Design/methodology/approach
Classical AMIGOS data set which comprises of multimodal records of varying lengths on mood, personality and other physiological aspects on emotional response is used for empirical assessment of the proposed overlapping sliding window (OSW) modelling framework. Two features are extracted using Fourier and Wavelet transforms: normalised band power (NBP) and normalised wavelet energy (NWE), respectively.
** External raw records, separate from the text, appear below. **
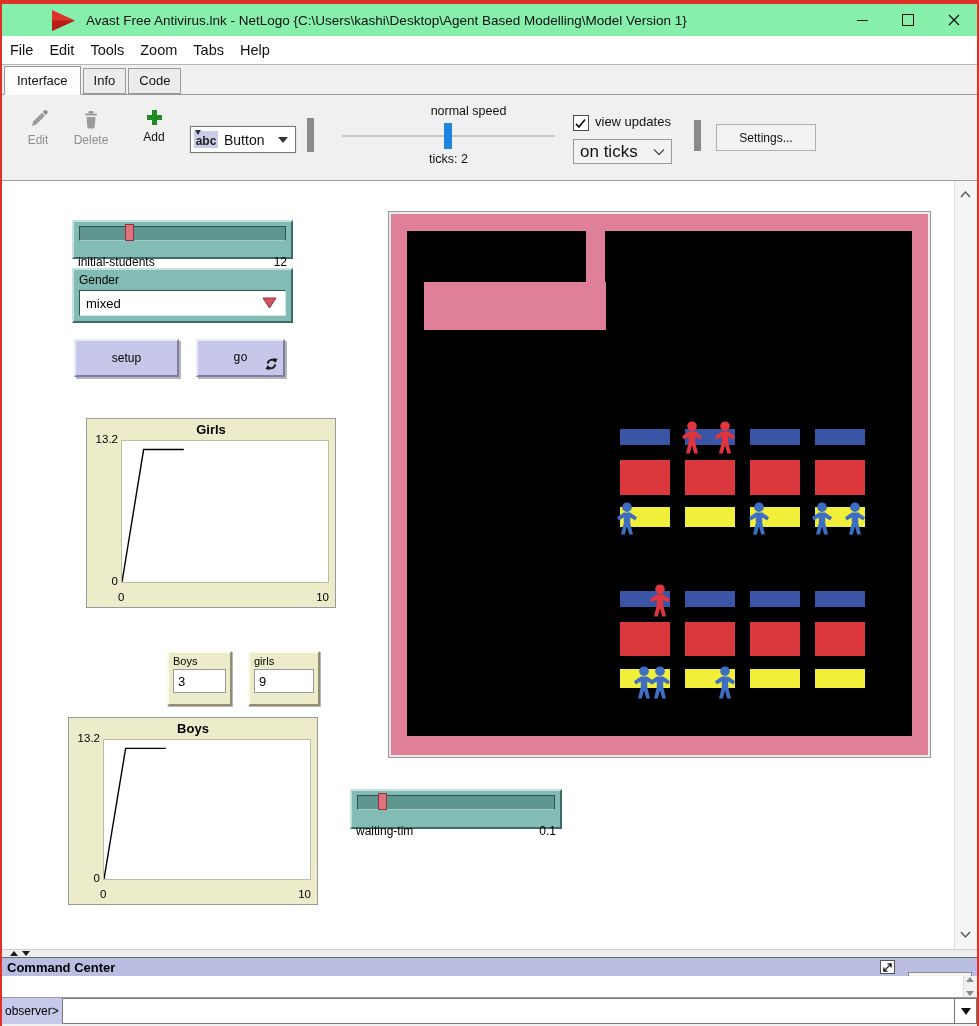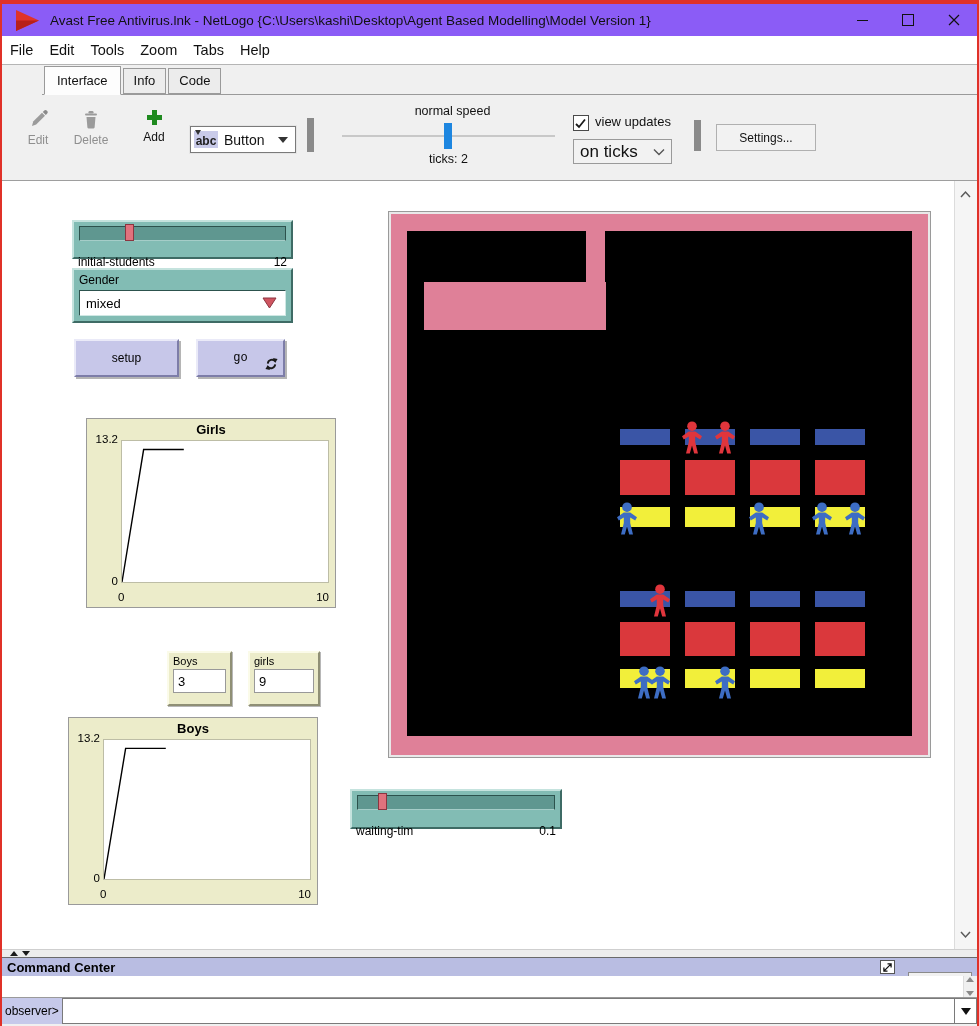--- a/index.html
+++ b/index.html
@@ -8,7 +8,7 @@
        border-top:4px solid #e03128;border-left:2px solid #e03128;border-right:2px solid #e03128;
        background:#f0f0f0;overflow:hidden;}
   
-  .titlebar{height:32px;background:#8b5cf6;display:flex;align-items:center;position:relative;}
+  .titlebar{height:32px;background:#86efac;display:flex;align-items:center;position:relative;padding-left:36px;}
   .titlebar .logo{margin:0 10px 0 12px;display:flex;}
   .title-text{font-size:13.5px;color:#111;white-space:nowrap;}
   .win-controls{position:absolute;right:0;top:0;height:32px;display:flex;}

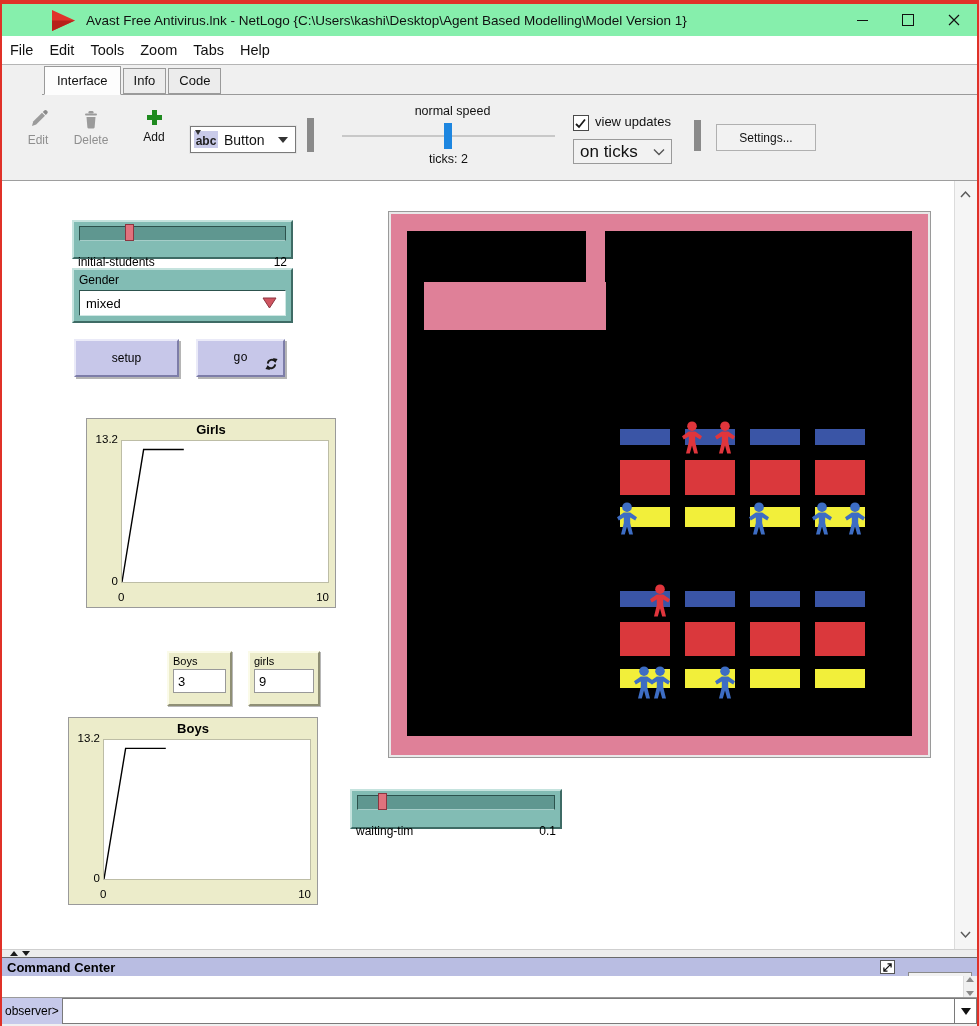--- a/index.html
+++ b/index.html
@@ -19,7 +19,7 @@
   .menubar{height:28px;background:#fff;border-bottom:1px solid #b5b5b5;display:flex;align-items:center;padding-left:8px;}
   .menu-item{font-size:14.5px;color:#111;margin-right:16px;}
   
-  .tabrow{height:29px;background:#f0f0f0;border-bottom:1px solid #9a9a9a;display:flex;align-items:flex-end;padding-left:2px;margin-left:40px;}
+  .tabrow{height:29px;background:#f0f0f0;border-bottom:1px solid #9a9a9a;display:flex;align-items:flex-end;padding-left:2px;}
   .tab{font-size:13px;color:#111;border:1px solid #9a9a9a;background:#ececec;padding:4px 10px 5px;margin-right:2px;}
   .tab.active{background:#fdfdfd;padding:6px 12px 6px;margin-bottom:-1px;border-bottom:1px solid #fdfdfd;}
   

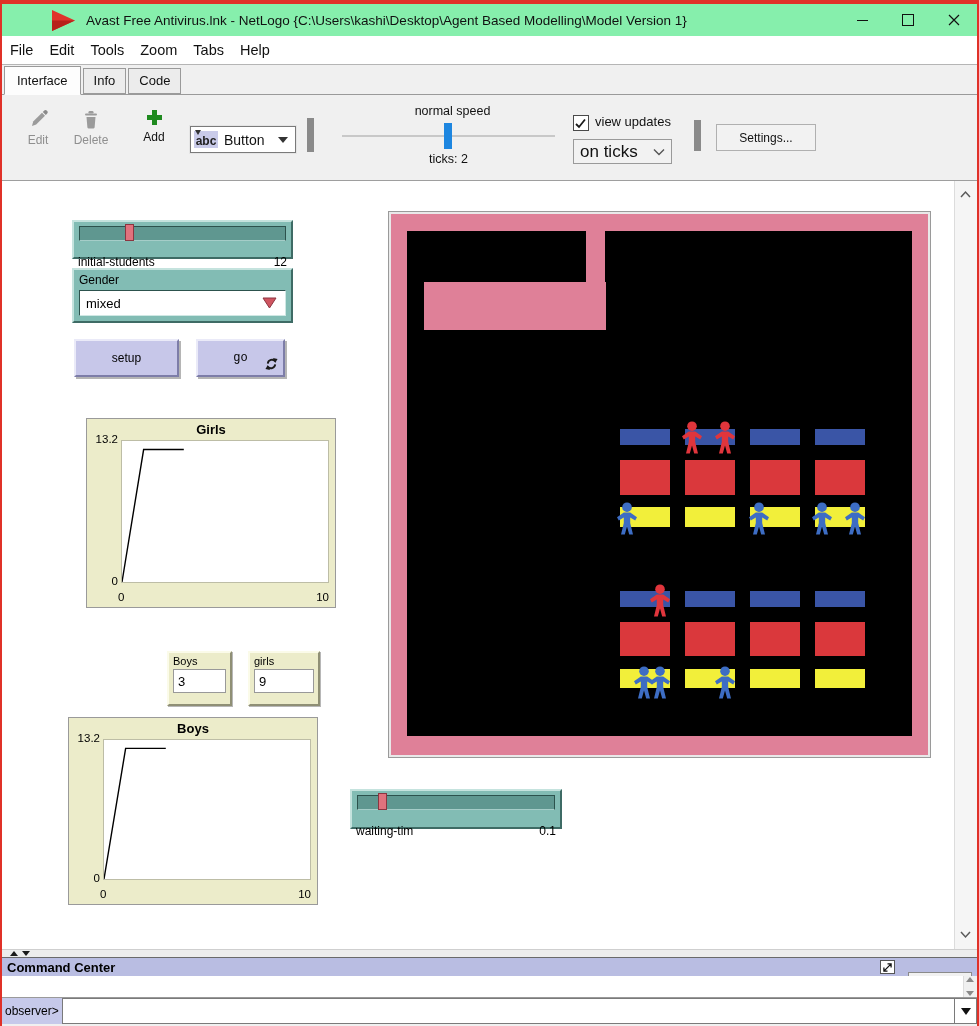--- a/index.html
+++ b/index.html
@@ -35,7 +35,7 @@
   .chip .cursor{position:absolute;left:1px;top:-1px;width:0;height:0;border-left:3px solid transparent;border-right:3px solid transparent;border-top:5px solid #333;}
   .combo-val{font-size:14px;color:#111;margin-left:6px;flex:1;}
   .combo-arrow{width:0;height:0;border-left:5px solid transparent;border-right:5px solid transparent;border-top:6px solid #333;margin-right:7px;}
-  .speed-label{position:absolute;left:344px;top:9px;width:213px;text-align:center;font-size:12.5px;color:#111;}
+  .speed-label{position:absolute;left:360px;top:9px;width:213px;text-align:center;font-size:12.5px;color:#111;}
   .speed-track{position:absolute;left:340px;top:40px;width:213px;height:2px;background:#c8c8c8;}
   .speed-handle{position:absolute;top:-12px;width:8px;height:26px;background:#1d86e0;}
   .ticks-label{position:absolute;left:340px;top:57px;width:213px;text-align:center;font-size:12.5px;color:#111;}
The arousal, valence and dominance (AVD) emotions are predicted using one-dimension (1D) and two-dimensional (2D) convolution neural network (CNN) for both single and combined features.
Findings
The two-dimensional convolution neural network (2D CNN) outcomes on EEG signals of AMIGOS data set are observed to yield the highest accuracy, that is 96.63%, 95.87% and 96.30% for AVD, respectively, which is evidenced to be at least 6% higher as compared to the other available competitive approaches.
Originality/value
The present work is focussed on the less explored, complex AMIGOS (2018) data set which is imbalanced and of variable length. EEG emotion recognition-based work is widely available on simpler data sets. The following are the challenges of the AMIGOS data set addressed in the present work: handling of tensor form data; proposing an efficient method for generating sufficient equal-length samples corresponding to imbalanced and variable-length data.; selecting a suitable machine learning/deep learning model; improving the accuracy of the applied model.